Rapid City couple recounts their story of surviving the 1972 flood
RAPID CITY, S.D. – Ronald and Lavonne Masters had been living in Rapid City for around three years before the 1972 flood.
While at a softball game, they noticed dark clouds in the distance which eventually came and dumped a soaking rain on them. The couple and their five children left for home soon after, where they got the children ready for bed before visiting friends.
About an hour into the visit, they received a call from their oldest daughter, Karen.
“She said ‘they’re telling us that we need to be out of our houses now if we live along the creek,'” Lavonne explained. “And we did. We lived across the street from the creek.”
“On Jackson Boulevard, we were the first house on the west side of the bridge,” her husband explained.
They dressed up the children and prepared to leave in their car, a 1965 International Scout A. short time later, as Ronald recalled, a 35-foot wall of water approached — taking out the Canyon Lake Dam and spilling onto the road.
“The first wall of water hit us and just took the vehicle, spun it around in a circle and right into the water,” Ronald said. “And we floated right across the creek and down into a lower place and got caught between the gigantic cottonwood trees.”

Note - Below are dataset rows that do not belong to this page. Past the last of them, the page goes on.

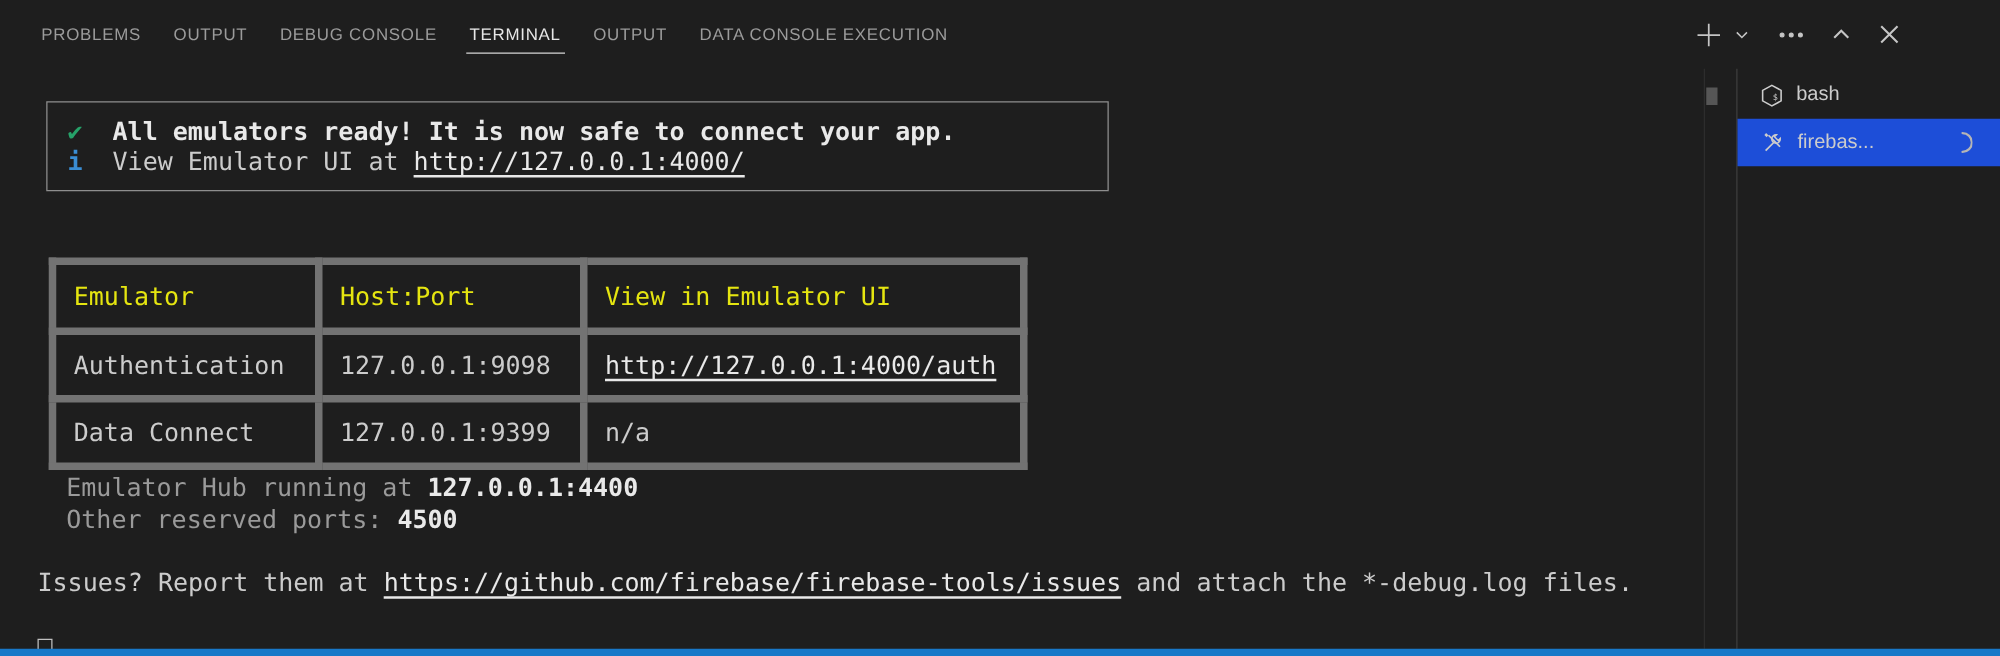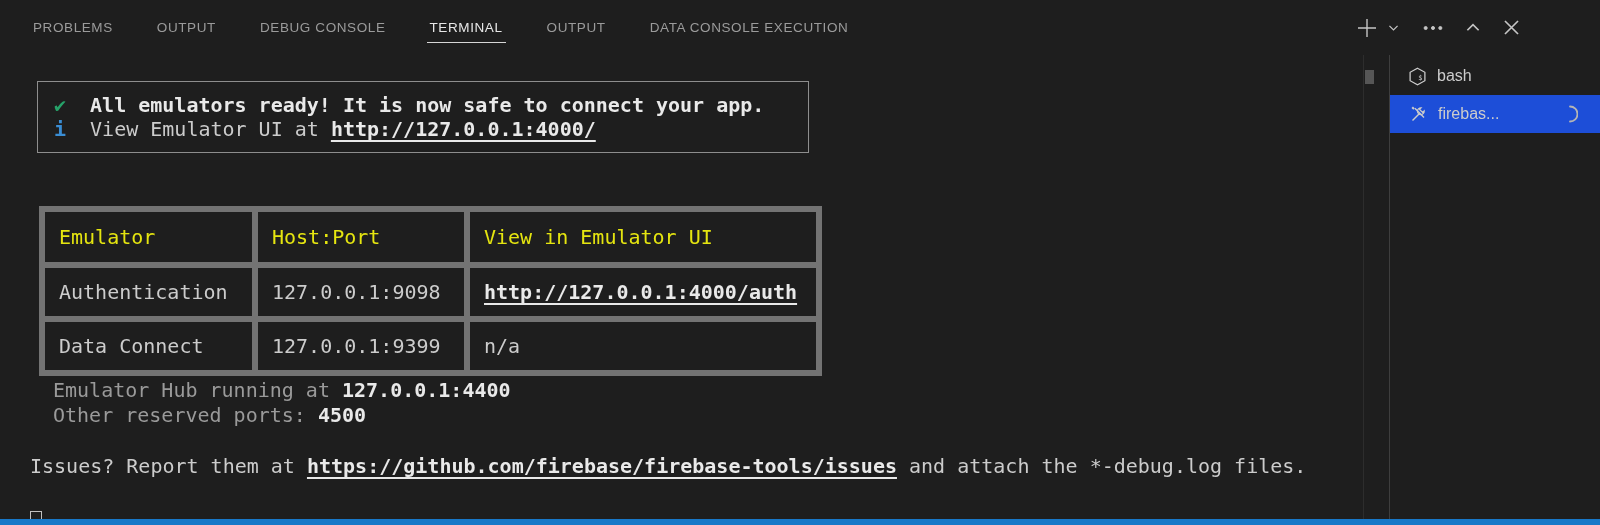"PROBLEMS" .tabbar { gap: 42px -> 24px }
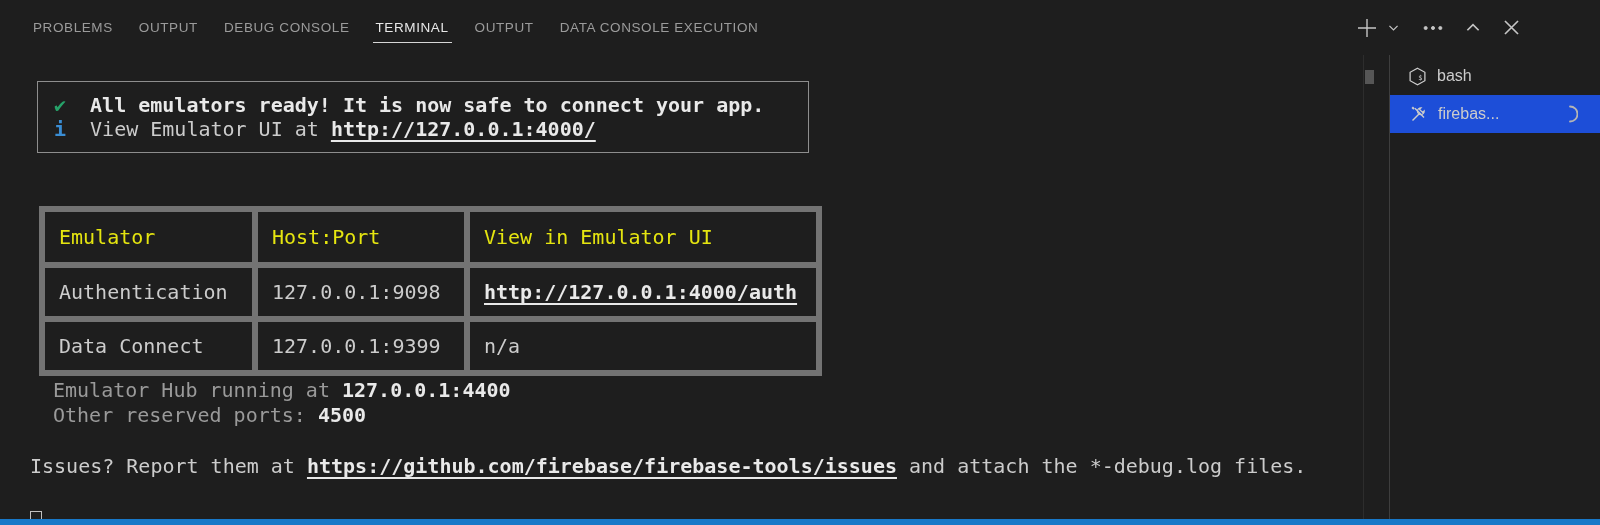"✔ All emulators ready! It" .ready-box { width: 772px -> 850px }
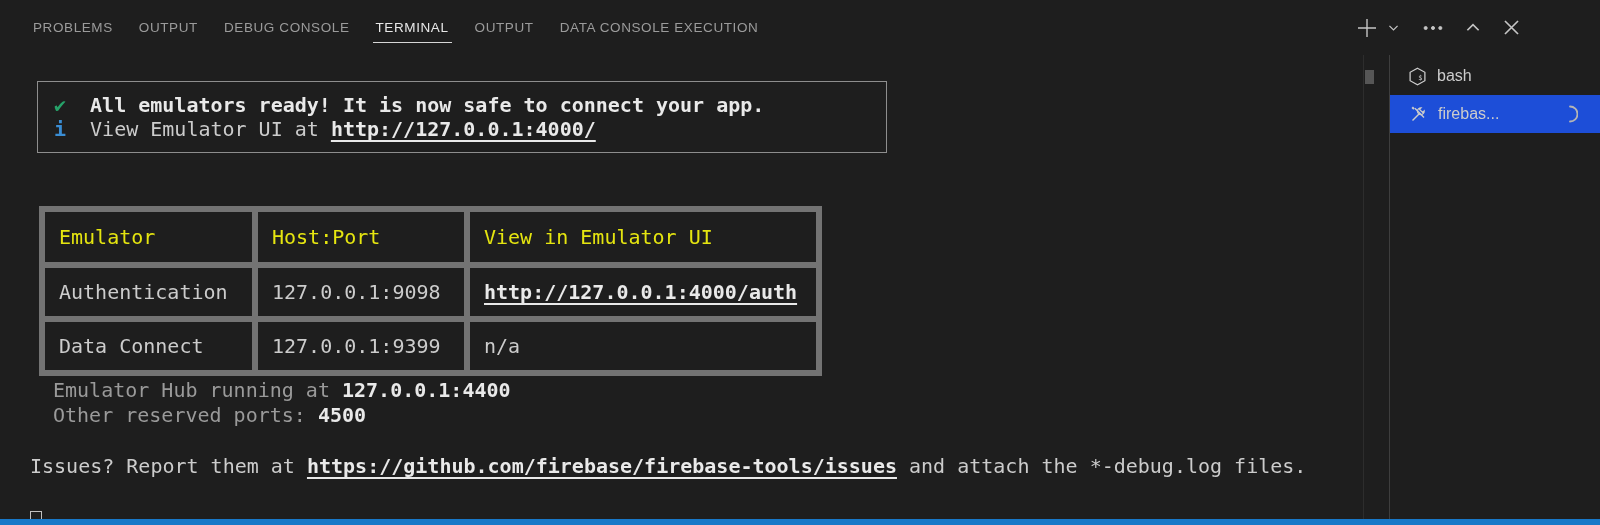"http://127.0.0.1:4000/" .link { font-weight: bold -> normal }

All five kids had been in the back of the car: Karen, Joanne, Timothy, Jonathan and Stephen when more water came flooding inside.
Ron managed to free both himself and his wife from the vehicle and eventually his daughter Karen.
In total darkness they held on — clinging to nearby trees through the night. The lightning providing momentary glimpses of their surroundings.
The water did not begin to recede until the early hours of the morning, eventually revealing the window they escaped from — and a voice.
“Joanne, our daughter, came floating over to the water and came right up to my eyes.”
Joanne had managed to find an air pocket in the submerged vehicle. Their sons however, died during the night. Jonathan and Stephen, both with Joanne, had suffocated.
Their youngest son, Timothy, had been lost to the water as Ronald was freeing his wife and daughter Karen.
Timothy’s body was discovered later — the 238th and final recovered in the aftermath of the flood.
Since that night, they have kept to their faith and shared their story all across the country, holding to the belief of seeing their children once again.
“You know, we have all had tragedies — some deeper, some not as hard, but harsh. Life is full of those things to remind us that this world is not our home, and we are just traveling through.”
The couple has also published a book on their experience, “Some Through the Flood.”